## Exercise instructions
For the entries below, count the lines containing "font" and give only that number.
Segment Open
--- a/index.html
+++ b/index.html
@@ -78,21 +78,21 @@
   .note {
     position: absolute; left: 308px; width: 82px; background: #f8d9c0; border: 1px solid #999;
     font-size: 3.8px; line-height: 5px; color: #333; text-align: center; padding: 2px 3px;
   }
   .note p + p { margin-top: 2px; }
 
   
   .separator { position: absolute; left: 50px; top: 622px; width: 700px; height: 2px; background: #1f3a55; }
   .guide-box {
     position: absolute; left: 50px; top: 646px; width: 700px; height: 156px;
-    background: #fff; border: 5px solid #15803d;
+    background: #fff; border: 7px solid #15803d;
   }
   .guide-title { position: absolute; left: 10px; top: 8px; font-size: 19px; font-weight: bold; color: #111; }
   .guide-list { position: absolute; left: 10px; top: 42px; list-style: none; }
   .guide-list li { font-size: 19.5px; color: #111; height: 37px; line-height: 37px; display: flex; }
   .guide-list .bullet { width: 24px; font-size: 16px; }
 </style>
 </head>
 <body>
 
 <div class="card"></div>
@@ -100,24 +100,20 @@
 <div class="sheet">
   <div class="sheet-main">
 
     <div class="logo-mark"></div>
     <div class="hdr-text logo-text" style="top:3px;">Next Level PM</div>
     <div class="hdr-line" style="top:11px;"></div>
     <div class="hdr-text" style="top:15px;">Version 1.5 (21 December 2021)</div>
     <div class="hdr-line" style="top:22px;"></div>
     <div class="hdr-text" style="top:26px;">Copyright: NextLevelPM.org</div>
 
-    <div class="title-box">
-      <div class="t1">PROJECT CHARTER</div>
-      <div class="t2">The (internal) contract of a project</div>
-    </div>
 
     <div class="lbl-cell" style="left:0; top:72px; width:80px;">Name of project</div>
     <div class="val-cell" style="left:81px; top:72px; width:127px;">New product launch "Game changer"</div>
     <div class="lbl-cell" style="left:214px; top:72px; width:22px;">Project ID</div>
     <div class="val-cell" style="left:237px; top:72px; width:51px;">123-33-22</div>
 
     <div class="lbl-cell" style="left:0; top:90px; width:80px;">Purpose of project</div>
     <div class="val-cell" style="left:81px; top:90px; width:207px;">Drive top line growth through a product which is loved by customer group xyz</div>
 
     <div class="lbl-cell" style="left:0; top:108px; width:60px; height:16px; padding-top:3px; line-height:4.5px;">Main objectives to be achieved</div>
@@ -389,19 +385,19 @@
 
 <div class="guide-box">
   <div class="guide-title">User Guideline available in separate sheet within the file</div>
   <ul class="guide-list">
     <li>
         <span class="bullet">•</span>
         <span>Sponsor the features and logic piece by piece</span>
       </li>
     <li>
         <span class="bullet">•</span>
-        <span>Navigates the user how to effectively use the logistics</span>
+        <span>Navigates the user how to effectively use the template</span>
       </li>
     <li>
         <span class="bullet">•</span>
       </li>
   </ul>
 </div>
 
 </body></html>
Segment Closed
Segment Open
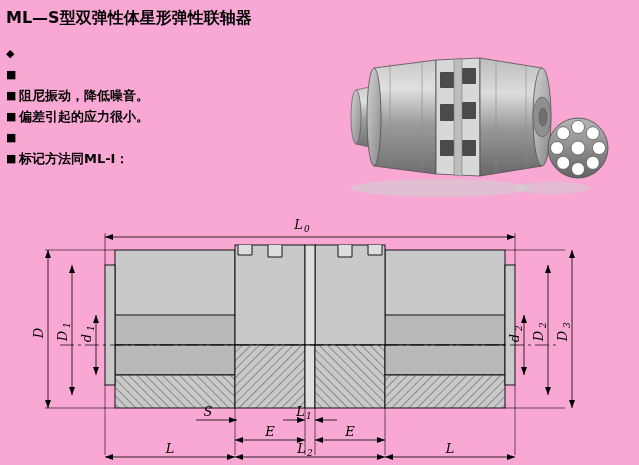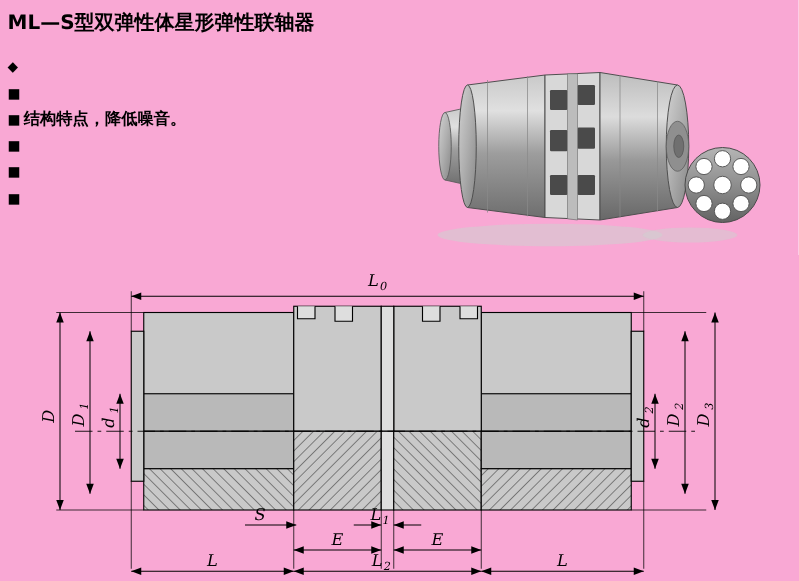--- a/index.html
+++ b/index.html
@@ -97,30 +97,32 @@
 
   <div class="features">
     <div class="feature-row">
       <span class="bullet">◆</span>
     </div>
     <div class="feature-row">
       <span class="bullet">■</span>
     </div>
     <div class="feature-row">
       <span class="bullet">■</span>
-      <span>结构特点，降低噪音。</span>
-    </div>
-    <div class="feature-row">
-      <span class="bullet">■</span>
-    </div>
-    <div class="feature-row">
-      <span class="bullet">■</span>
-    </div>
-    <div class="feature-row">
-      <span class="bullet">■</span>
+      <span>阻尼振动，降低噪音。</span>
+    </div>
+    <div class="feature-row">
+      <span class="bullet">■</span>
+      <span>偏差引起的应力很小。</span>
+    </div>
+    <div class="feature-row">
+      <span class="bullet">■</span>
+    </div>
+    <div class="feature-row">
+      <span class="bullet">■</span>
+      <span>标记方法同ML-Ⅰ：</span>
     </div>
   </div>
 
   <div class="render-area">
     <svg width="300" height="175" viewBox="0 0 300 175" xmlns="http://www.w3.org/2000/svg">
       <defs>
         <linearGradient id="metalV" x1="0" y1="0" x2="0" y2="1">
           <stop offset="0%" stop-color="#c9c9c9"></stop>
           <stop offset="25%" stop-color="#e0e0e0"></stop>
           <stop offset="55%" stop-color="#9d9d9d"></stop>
Segment Closed
Segment Open
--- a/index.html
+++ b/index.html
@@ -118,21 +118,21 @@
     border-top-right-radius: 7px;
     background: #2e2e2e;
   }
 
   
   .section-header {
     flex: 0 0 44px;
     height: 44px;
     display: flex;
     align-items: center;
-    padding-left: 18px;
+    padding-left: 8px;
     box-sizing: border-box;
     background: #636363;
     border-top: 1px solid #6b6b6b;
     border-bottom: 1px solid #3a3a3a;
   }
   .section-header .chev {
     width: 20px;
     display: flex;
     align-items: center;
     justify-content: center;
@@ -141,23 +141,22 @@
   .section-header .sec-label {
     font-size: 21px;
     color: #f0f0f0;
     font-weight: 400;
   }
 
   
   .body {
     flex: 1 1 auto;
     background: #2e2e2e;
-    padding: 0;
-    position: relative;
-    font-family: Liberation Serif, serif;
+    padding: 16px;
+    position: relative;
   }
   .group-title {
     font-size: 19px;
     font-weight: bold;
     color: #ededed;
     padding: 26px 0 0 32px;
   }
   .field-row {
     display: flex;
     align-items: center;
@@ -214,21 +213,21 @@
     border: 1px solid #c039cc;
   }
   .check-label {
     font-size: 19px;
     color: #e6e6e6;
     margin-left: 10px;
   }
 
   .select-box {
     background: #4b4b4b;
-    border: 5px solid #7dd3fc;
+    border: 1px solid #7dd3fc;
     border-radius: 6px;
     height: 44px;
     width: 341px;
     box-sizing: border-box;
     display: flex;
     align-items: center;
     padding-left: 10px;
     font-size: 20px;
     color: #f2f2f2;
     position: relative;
Segment Closed
## Completed task
11